# REQUIRED ACTION
Pictures should be excluded; otherwise, copy every entry exactly.

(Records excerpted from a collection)
-- Opening Marker --
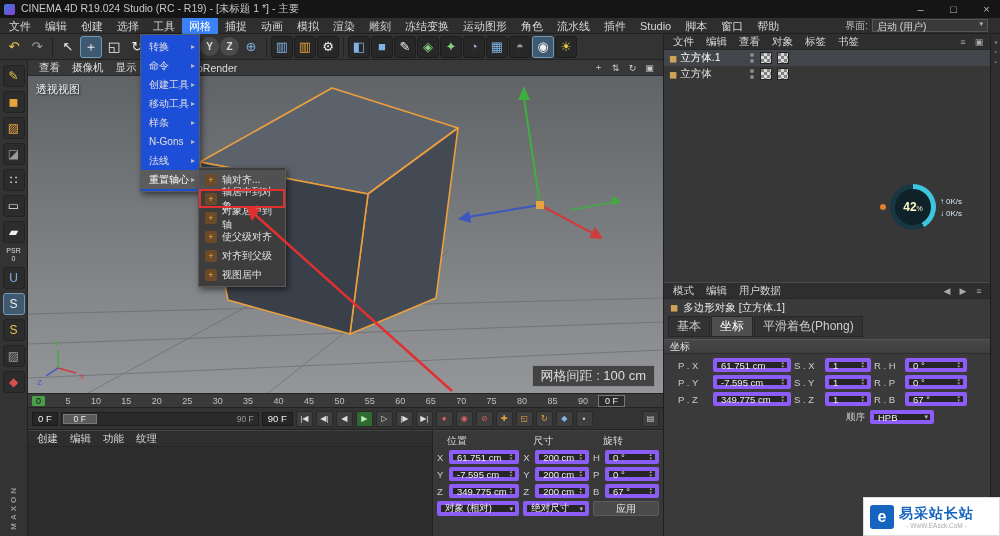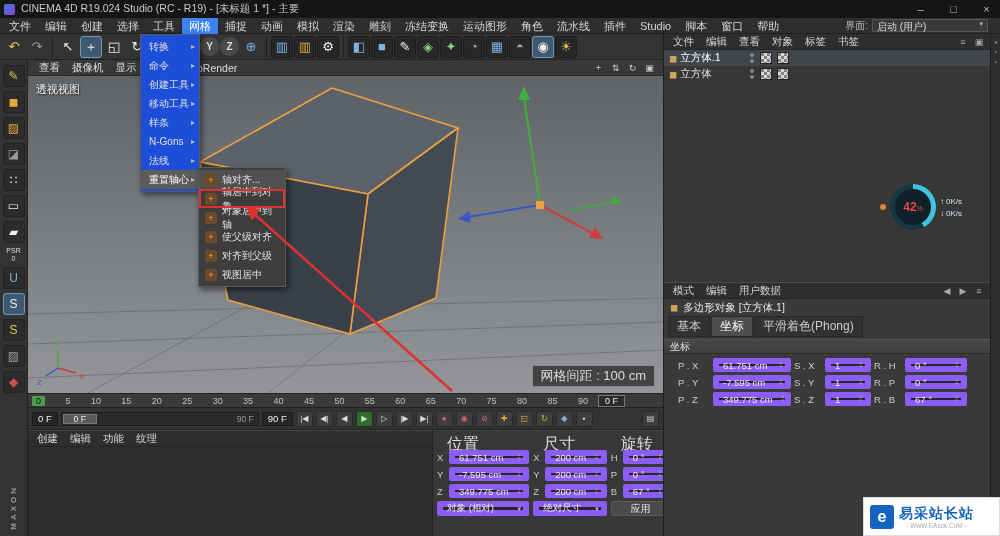--- a/index.html
+++ b/index.html
@@ -59,37 +59,37 @@
 .om-row.selected{background:#42464b;color:#fff}
 .oi{color:#cfa35a;font-size:10px}
 .oname{width:64px}
 .dots{display:flex;flex-direction:column;gap:2px;margin:0 3px}
 .dots i{width:4px;height:4px;border-radius:50%;background:#8a8a8a}
 .tag{width:12px;height:12px;border:1px solid #222;background:repeating-conic-gradient(#d8d8d8 0% 25%,#808080 0% 50%) 0 0/6px 6px;margin-right:2px}
 
 .progress{position:absolute;left:880px;top:184px;z-index:40;display:flex;align-items:center;gap:4px}
 .pdot{width:6px;height:6px;border-radius:50%;background:#e08030}
 .pring{width:46px;height:46px;border-radius:50%;background:conic-gradient(#3ec6e0 0 151deg,#173742 151deg 360deg);display:flex;align-items:center;justify-content:center}
-.pinner{width:36px;height:36px;border-radius:50%;background:#0f2129;display:flex;align-items:baseline;justify-content:center;color:#ef4444;font-size:12px;font-weight:bold;padding-top:11px}
+.pinner{width:36px;height:36px;border-radius:50%;background:#0f2129;display:flex;align-items:baseline;justify-content:center;color:#fef9c3;font-size:12px;font-weight:bold;padding-top:11px}
 .punit{font-size:7px;font-weight:normal}
 .pstats{display:flex;flex-direction:column;gap:3px;font-size:8px;color:#cfe8f0}
 .prow{display:flex;align-items:center;gap:2px}
 
 .am{position:absolute;left:663px;top:282px;width:327px;height:254px;background:#3a3a3a;border-left:1px solid #1f1f1f;border-top:1px solid #4a4a4a}
 .am-title{height:17px;display:flex;align-items:center;gap:5px;padding:0 6px;font-size:10.5px;color:#e6e6e6}
 .am-tabs{display:flex;gap:1px;padding:0 4px 2px}
 .am-tab{background:#323232;border:1px solid #272727;padding:1px 8px;font-size:12px;color:#ccc}
 .am-tab.active{background:#4e4e4e;color:#fff}
 .sec{height:15px;background:linear-gradient(#474747,#3e3e3e);border-top:1px solid #555;border-bottom:1px solid #2e2e2e;display:flex;align-items:center;gap:5px;padding:0 6px;font-size:10px;color:#e0e0e0}
 .tri{font-size:7px;color:#bbb}
 .fgrid{padding:4px 14px 2px;display:flex;flex-direction:column;gap:3px}
 .frow{display:flex;align-items:center;gap:3px}
 .flab{font-size:9.5px;color:#ccc}
 .w1{width:32px}.w2{width:28px}.w3{width:28px}
-.fld{height:14px;background:#262626;border:6px solid #8b5cf6;border-radius:2px;display:flex;align-items:center;padding:0 2px 0 4px;font-size:9.5px;color:#eee;gap:8px}
+.fld{height:14px;background:#262626;border:4px solid #8b5cf6;border-radius:2px;display:flex;align-items:center;padding:0 2px 0 4px;font-size:9.5px;color:#eee;gap:2px}
 .fv{flex:1;white-space:nowrap}
 .f1{width:78px}.f2{width:46px}.f3{width:62px}.fo{width:64px}
 .spin{display:flex;flex-direction:column;line-height:0}
 .spin i{font-style:normal;font-size:4.5px;color:#999;line-height:4px}
 .caret{font-size:7px;color:#bbb}
 .order-row{display:flex;justify-content:flex-end;align-items:center;gap:5px;padding:2px 56px 4px 0}
 
 .ruler{position:absolute;left:28px;top:393px;width:635px;height:15px;background:#3a3a3a;border-top:1px solid #222;border-bottom:1px solid #222;display:flex;align-items:center;font-size:9px;color:#c0c0c0;padding:0 4px}
 .ticks{display:flex;justify-content:space-between;width:556px}
 .tick0{background:#4a9e4a;color:#111;padding:0 4px;border-radius:1px}
@@ -99,21 +99,21 @@
 .track{flex:0 0 198px;height:14px;background:#2a2a2a;border:1px solid #1e1e1e;position:relative;display:flex;align-items:center}
 .handle{position:absolute;left:1px;top:1px;height:10px;width:34px;background:#5a5a5a;border:1px solid #777;font-size:8.5px;color:#eee;display:flex;align-items:center;justify-content:center}
 .tr-end{position:absolute;right:4px;font-size:8.5px;color:#999}
 .tbtn{width:17px;height:16px;background:#3e3e3e;border:1px solid #2a2a2a;border-radius:2px;display:flex;align-items:center;justify-content:center;font-size:8px;color:#ddd;flex:0 0 auto}
 .tbtn.play{background:#2e6b2e;color:#bfe8bf}
 .tred{color:#e06060}.torn{color:#e8a33c}.tblu{color:#7fb2e5}
 
 .matmgr{position:absolute;left:28px;top:430px;width:404px;height:106px;background:#2d2d2d;border-top:1px solid #444}
 .coordmgr{position:absolute;left:432px;top:430px;width:231px;height:106px;background:#383838;border-left:1px solid #222;border-top:1px solid #444;display:flex;gap:4px;padding:3px 4px}
 .ccol{display:flex;flex-direction:column;gap:3px;flex:1}
-.chead{font-size:16px;color:#ddd;padding-left:10px;height:13px}
+.chead{font-size:10px;color:#ddd;padding-left:10px;height:13px}
 .crow{display:flex;align-items:center;gap:3px}
 .clab{width:9px;font-size:9.5px;color:#ccc}
 .cfld{flex:1}
 .apply{height:15px;background:#4a4a4a;border:1px solid #5c5c5c;border-radius:2px;font-size:10px;color:#eee;display:flex;align-items:center;justify-content:center}
 .cfoot{height:15px}
 
 .strip{position:absolute;left:990px;top:34px;width:10px;height:502px;background:#2e2e2e;border-left:1px solid #1f1f1f;display:flex;flex-direction:column;align-items:center;gap:4px;padding-top:4px;font-size:6px;color:#888}
 
 .watermark{position:absolute;right:0;bottom:0;width:137px;height:39px;background:#fff;z-index:80;display:flex;align-items:center;gap:5px;padding:0 6px;border:1px solid #ddd}
 .wlogo{width:24px;height:24px;background:#1565c0;color:#fff;font-weight:bold;font-size:16px;display:flex;align-items:center;justify-content:center;border-radius:3px}
@@ -585,20 +585,27 @@
       <span class="flab w3">R . B</span>
       <span class="fld f3">
           <span class="fv">67 °</span>
           <span class="spin">
             <i>▲</i>
             <i>▼</i>
           </span>
         </span>
     </div>
   </div>
+  <div class="order-row">
+    <span class="flab">顺序</span>
+    <span class="fld fo">
+        <span class="fv">HPB</span>
+        <span class="caret">▾</span>
+      </span>
+  </div>
 </div>
 
 <div class="strip">
   <span>◂</span>
   <span>▪</span>
   <span>▪</span>
 </div>
 
 <div class="pop">
   <div class="pi">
-- Closing Marker --
# TASK SOLUTION
--- a/index.html
+++ b/index.html
@@ -59,37 +59,37 @@
 .om-row.selected{background:#42464b;color:#fff}
 .oi{color:#cfa35a;font-size:10px}
 .oname{width:64px}
 .dots{display:flex;flex-direction:column;gap:2px;margin:0 3px}
 .dots i{width:4px;height:4px;border-radius:50%;background:#8a8a8a}
 .tag{width:12px;height:12px;border:1px solid #222;background:repeating-conic-gradient(#d8d8d8 0% 25%,#808080 0% 50%) 0 0/6px 6px;margin-right:2px}
 
 .progress{position:absolute;left:880px;top:184px;z-index:40;display:flex;align-items:center;gap:4px}
 .pdot{width:6px;height:6px;border-radius:50%;background:#e08030}
 .pring{width:46px;height:46px;border-radius:50%;background:conic-gradient(#3ec6e0 0 151deg,#173742 151deg 360deg);display:flex;align-items:center;justify-content:center}
-.pinner{width:36px;height:36px;border-radius:50%;background:#0f2129;display:flex;align-items:baseline;justify-content:center;color:#ef4444;font-size:12px;font-weight:bold;padding-top:11px}
+.pinner{width:36px;height:36px;border-radius:50%;background:#0f2129;display:flex;align-items:baseline;justify-content:center;color:#fef9c3;font-size:12px;font-weight:bold;padding-top:11px}
 .punit{font-size:7px;font-weight:normal}
 .pstats{display:flex;flex-direction:column;gap:3px;font-size:8px;color:#cfe8f0}
 .prow{display:flex;align-items:center;gap:2px}
 
 .am{position:absolute;left:663px;top:282px;width:327px;height:254px;background:#3a3a3a;border-left:1px solid #1f1f1f;border-top:1px solid #4a4a4a}
 .am-title{height:17px;display:flex;align-items:center;gap:5px;padding:0 6px;font-size:10.5px;color:#e6e6e6}
 .am-tabs{display:flex;gap:1px;padding:0 4px 2px}
 .am-tab{background:#323232;border:1px solid #272727;padding:1px 8px;font-size:12px;color:#ccc}
 .am-tab.active{background:#4e4e4e;color:#fff}
 .sec{height:15px;background:linear-gradient(#474747,#3e3e3e);border-top:1px solid #555;border-bottom:1px solid #2e2e2e;display:flex;align-items:center;gap:5px;padding:0 6px;font-size:10px;color:#e0e0e0}
 .tri{font-size:7px;color:#bbb}
 .fgrid{padding:4px 14px 2px;display:flex;flex-direction:column;gap:3px}
 .frow{display:flex;align-items:center;gap:3px}
 .flab{font-size:9.5px;color:#ccc}
 .w1{width:32px}.w2{width:28px}.w3{width:28px}
-.fld{height:14px;background:#262626;border:6px solid #8b5cf6;border-radius:2px;display:flex;align-items:center;padding:0 2px 0 4px;font-size:9.5px;color:#eee;gap:8px}
+.fld{height:14px;background:#262626;border:4px solid #8b5cf6;border-radius:2px;display:flex;align-items:center;padding:0 2px 0 4px;font-size:9.5px;color:#eee;gap:2px}
 .fv{flex:1;white-space:nowrap}
 .f1{width:78px}.f2{width:46px}.f3{width:62px}.fo{width:64px}
 .spin{display:flex;flex-direction:column;line-height:0}
 .spin i{font-style:normal;font-size:4.5px;color:#999;line-height:4px}
 .caret{font-size:7px;color:#bbb}
 .order-row{display:flex;justify-content:flex-end;align-items:center;gap:5px;padding:2px 56px 4px 0}
 
 .ruler{position:absolute;left:28px;top:393px;width:635px;height:15px;background:#3a3a3a;border-top:1px solid #222;border-bottom:1px solid #222;display:flex;align-items:center;font-size:9px;color:#c0c0c0;padding:0 4px}
 .ticks{display:flex;justify-content:space-between;width:556px}
 .tick0{background:#4a9e4a;color:#111;padding:0 4px;border-radius:1px}
@@ -99,21 +99,21 @@
 .track{flex:0 0 198px;height:14px;background:#2a2a2a;border:1px solid #1e1e1e;position:relative;display:flex;align-items:center}
 .handle{position:absolute;left:1px;top:1px;height:10px;width:34px;background:#5a5a5a;border:1px solid #777;font-size:8.5px;color:#eee;display:flex;align-items:center;justify-content:center}
 .tr-end{position:absolute;right:4px;font-size:8.5px;color:#999}
 .tbtn{width:17px;height:16px;background:#3e3e3e;border:1px solid #2a2a2a;border-radius:2px;display:flex;align-items:center;justify-content:center;font-size:8px;color:#ddd;flex:0 0 auto}
 .tbtn.play{background:#2e6b2e;color:#bfe8bf}
 .tred{color:#e06060}.torn{color:#e8a33c}.tblu{color:#7fb2e5}
 
 .matmgr{position:absolute;left:28px;top:430px;width:404px;height:106px;background:#2d2d2d;border-top:1px solid #444}
 .coordmgr{position:absolute;left:432px;top:430px;width:231px;height:106px;background:#383838;border-left:1px solid #222;border-top:1px solid #444;display:flex;gap:4px;padding:3px 4px}
 .ccol{display:flex;flex-direction:column;gap:3px;flex:1}
-.chead{font-size:16px;color:#ddd;padding-left:10px;height:13px}
+.chead{font-size:10px;color:#ddd;padding-left:10px;height:13px}
 .crow{display:flex;align-items:center;gap:3px}
 .clab{width:9px;font-size:9.5px;color:#ccc}
 .cfld{flex:1}
 .apply{height:15px;background:#4a4a4a;border:1px solid #5c5c5c;border-radius:2px;font-size:10px;color:#eee;display:flex;align-items:center;justify-content:center}
 .cfoot{height:15px}
 
 .strip{position:absolute;left:990px;top:34px;width:10px;height:502px;background:#2e2e2e;border-left:1px solid #1f1f1f;display:flex;flex-direction:column;align-items:center;gap:4px;padding-top:4px;font-size:6px;color:#888}
 
 .watermark{position:absolute;right:0;bottom:0;width:137px;height:39px;background:#fff;z-index:80;display:flex;align-items:center;gap:5px;padding:0 6px;border:1px solid #ddd}
 .wlogo{width:24px;height:24px;background:#1565c0;color:#fff;font-weight:bold;font-size:16px;display:flex;align-items:center;justify-content:center;border-radius:3px}
@@ -585,20 +585,27 @@
       <span class="flab w3">R . B</span>
       <span class="fld f3">
           <span class="fv">67 °</span>
           <span class="spin">
             <i>▲</i>
             <i>▼</i>
           </span>
         </span>
     </div>
   </div>
+  <div class="order-row">
+    <span class="flab">顺序</span>
+    <span class="fld fo">
+        <span class="fv">HPB</span>
+        <span class="caret">▾</span>
+      </span>
+  </div>
 </div>
 
 <div class="strip">
   <span>◂</span>
   <span>▪</span>
   <span>▪</span>
 </div>
 
 <div class="pop">
   <div class="pi">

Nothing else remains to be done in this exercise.